Source:  computerworld.com

100Gbps and beyond: What lies ahead in the world of networking

Tuesday, February 19th, 2013

App-aware firewalls, SAN alternatives, and other trends for the future.

The corporate data center is undergoing a major transformation the likes of which haven’t been seen since Intel-based servers started replacing mainframes decades ago. It isn’t just the server platform: the entire infrastructure from top to bottom is seeing major changes as applications migrate to private and public clouds, networks get faster, and virtualization becomes the norm.All of this means tomorrow’s data center is going to look very different from today’s. Processors, systems, and storage are getting better integrated, more virtualized, and more capable at making use of greater networking and Internet bandwidth. At the heart of these changes are major advances in networking. We’re going to examine six specific trends driving the evolution of the next-generation data center and discover what both IT insiders and end-user departments outside of IT need to do to prepare for these changes.

Beyond 10Gb networks

Network connections are getting faster to be sure. Today it’s common to find 10-gigabit Ethernet (GbE) connections to some large servers. But even 10GbE isn’t fast enough for data centers that are heavily virtualized or handling large-scale streaming audio/video applications. As your population of virtual servers increases, you need faster networks to handle the higher information loads required to operate. Starting up a new virtual server might save you from buying a physical server, but it doesn’t lessen the data traffic over the network—in fact, depending on how your virtualization infrastructure works, a virtual server can impact the network far more than a physical one. And as more audio and video applications are used by ordinary enterprises in common business situations, the file sizes balloon too. This results in multi-gigabyte files that can quickly fill up your pipes—even the big 10Gb internal pipes that make up your data center’s LAN.

Part of coping with all this data transfer is being smarter about identifying network bottlenecks and removing them, such as immature network interface card drivers that slow down server throughput. Bad or sloppy routing paths can introduce network delays too. Typically, both bad drivers and bad routes haven’t been carefully previously examined because they were sufficient to handle less demanding traffic patterns.

It doesn’t help that more bandwidth can sometimes require new networking hardware. The vendors of these products are well prepared, and there are now numerous routers, switches, and network adapter cards that operate at 40- and even 100-gigabit Ethernet speeds. Plenty of vendors sell this gear: Dell’s Force10 division, Mellanox, HP, Extreme Networks, and Brocade. It’s nice to have product choices, but the adoption rate for 40GbE equipment is still rather small.

Using this fast gear is complicated by two issues. First is price: the stuff isn’t cheap. Prices per 40Gb port—that is, the cost of each 40Gb port on a switch—are typically $2,500, way more than a typical 10Gb port price. Depending on the nature of your business, these higher per-port prices might be justified, but it isn’t only this initial money. Most of these devices also require new kinds of wiring connectors that will make implementation of 40GbE difficult, and a smart CIO will keep total cost of ownership in mind when looking to expand beyond 10Gb.

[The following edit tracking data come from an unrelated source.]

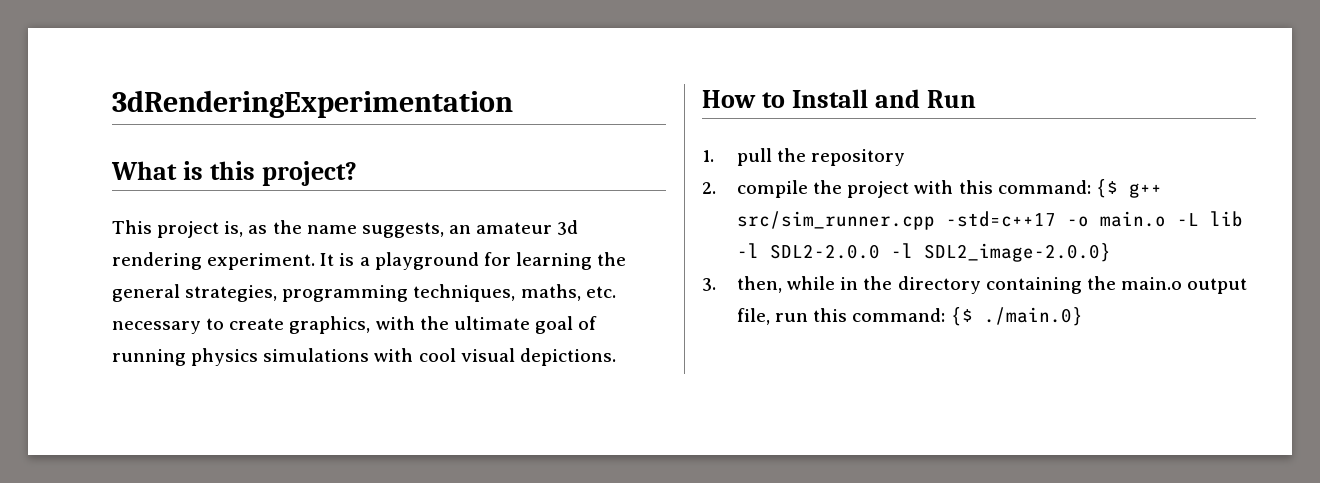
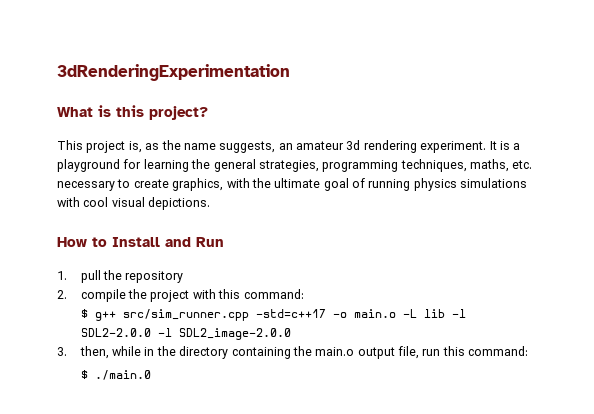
[1095,179,1118,198] {$ -> [80,309,88,318] // $
[923,243,1111,262] SDL2_image-2.0.0} -> [178,328,291,340] SDL2_image-2.0.0
[950,307,1083,326] {$ ./main.0} -> [80,370,151,380] // $ ./main.0

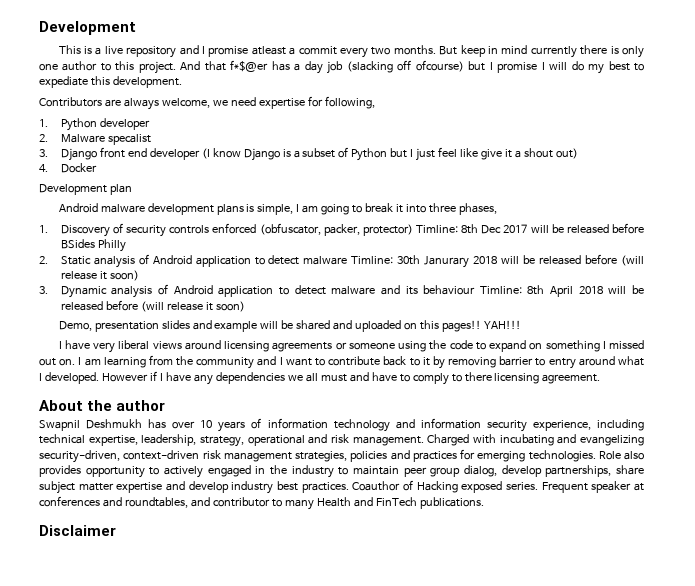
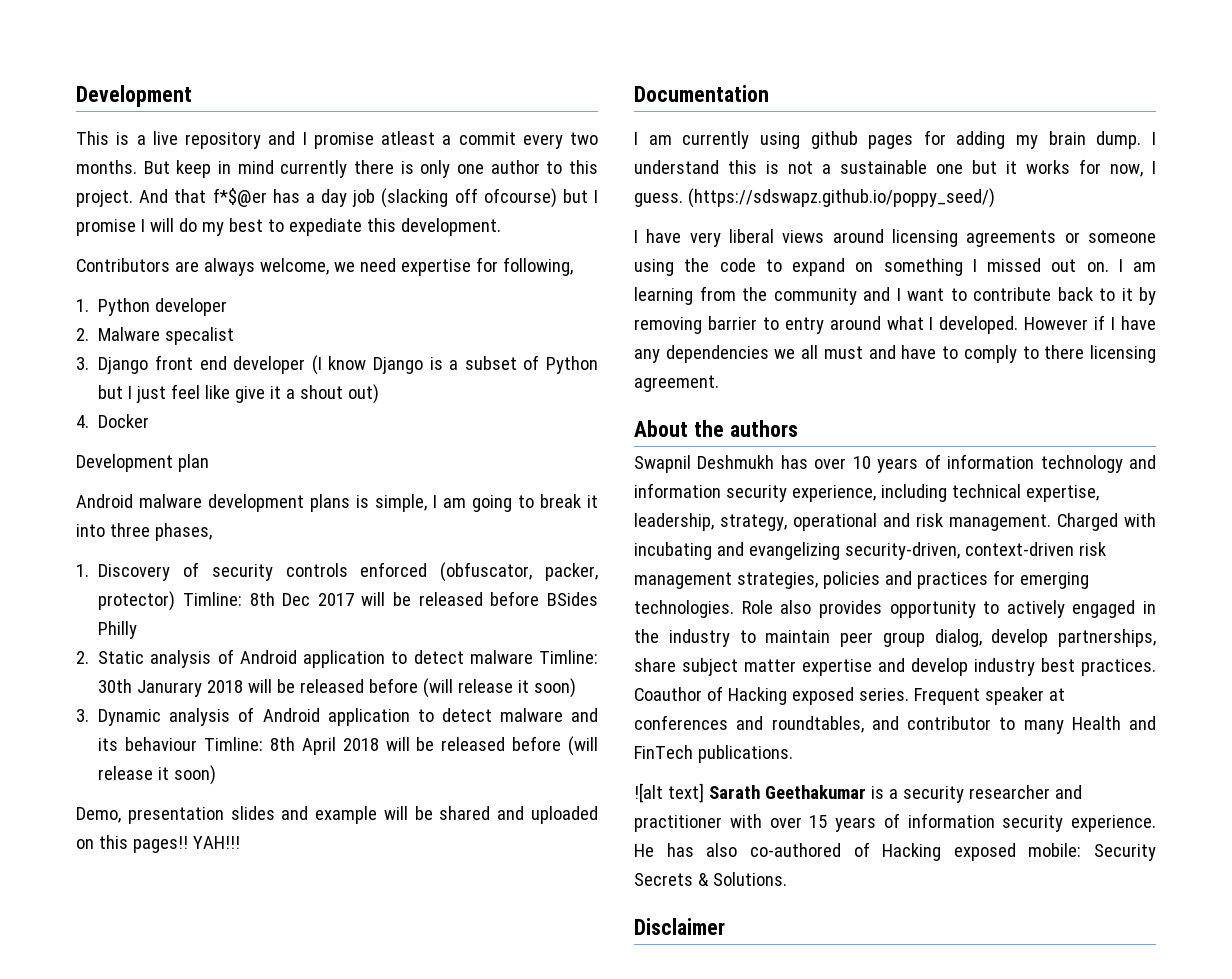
(522, 324) none -> [634,85,769,102] [634,130,1156,149] [634,159,1156,177] [634,188,995,208] // Documentation // I am currently using github pages for adding my brain dump. I understand this is not a sustainable one but it works for now, I guess. (https://sdswapz.github.io/poppy_seed/)
[116,400,166,411] author -> [729,420,798,437] authors
(484, 503) none -> [634,783,1082,803] [634,813,1156,832] [634,842,1156,861] [634,872,787,886] // ![alt text] Sarath Geethakumar is a security researcher and practitioner with over 15 years of information security experience. He has also co-authored of Hacking exposed mobile: Security Secrets & Solutions.

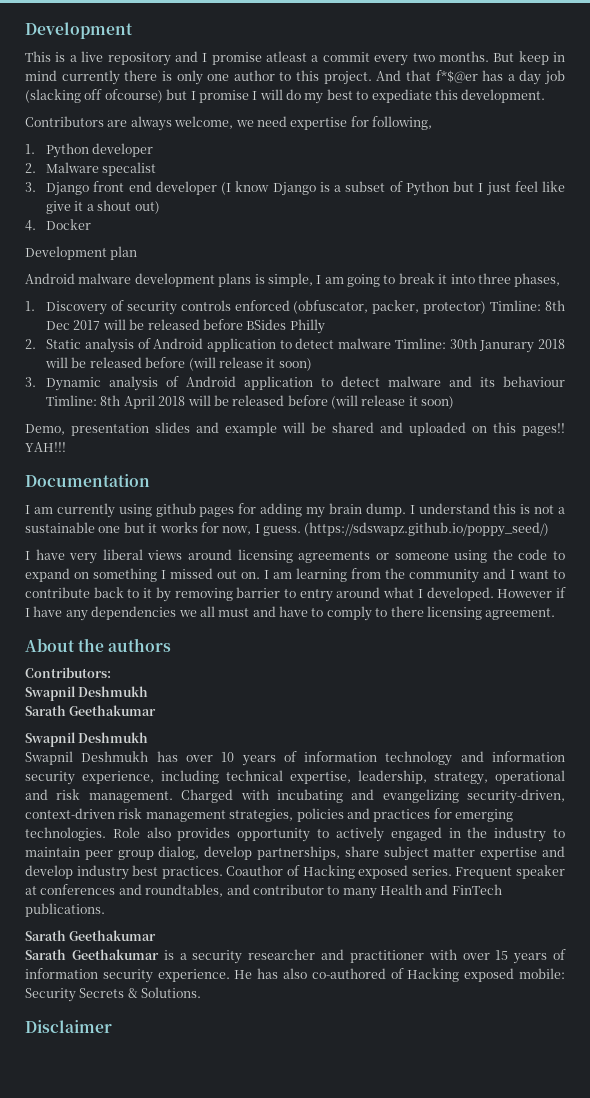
(798, 428) none -> [25,667,111,678] [25,686,149,701] [25,705,157,716] [25,732,149,747] // Contributors: // Swapnil Deshmukh // Sarath Geethakumar // Swapnil Deshmukh
[634,783,704,803] ![alt text] -> [25,930,157,941] Sarath Geethakumar //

As Ethernet has attained faster and faster speeds, the cable plan to run these faster networks has slowly evolved. The old RJ45 category 5 or 6 copper wiring and fiber connectors won’t work with 40GbE. New connections using the Quad Small Form-factor Pluggable or QSFP standard will be required. Cables with QSFP connectors can’t be “field terminated,” meaning IT personnel or cable installers can’t cut orange or aqua fiber to length and attach SC or LC heads themselves. Data centers will need to figure out their cabling lengths and pre-order custom cables that are manufactured with the connectors already attached ahead of time. This is potentially a big barrier for data centers used to working primarily with copper cables, and it also means any current investment in your fiber cabling likely won’t cut it for these higher-speed networks of the future either.

Still, as IT managers get more of an understanding of QSFP, we can expect to see more 40 and 100 gigabit Ethernet network legs in the future, even if the runs are just short ones that go from one rack to another inside the data center itself. These are called “top of rack” switches. They link a central switch or set of switches over a high-speed connection to the servers in that rack with slower connections. A typical configuration for the future might be one or ten gigabit connections from individual servers within one rack to a switch within that rack, and then 40GbE uplink from that switch back to larger edge or core network switches. And as these faster networks are deployed, expect to see major upgrades in network management, firewalls, and other applications to handle the higher data throughput.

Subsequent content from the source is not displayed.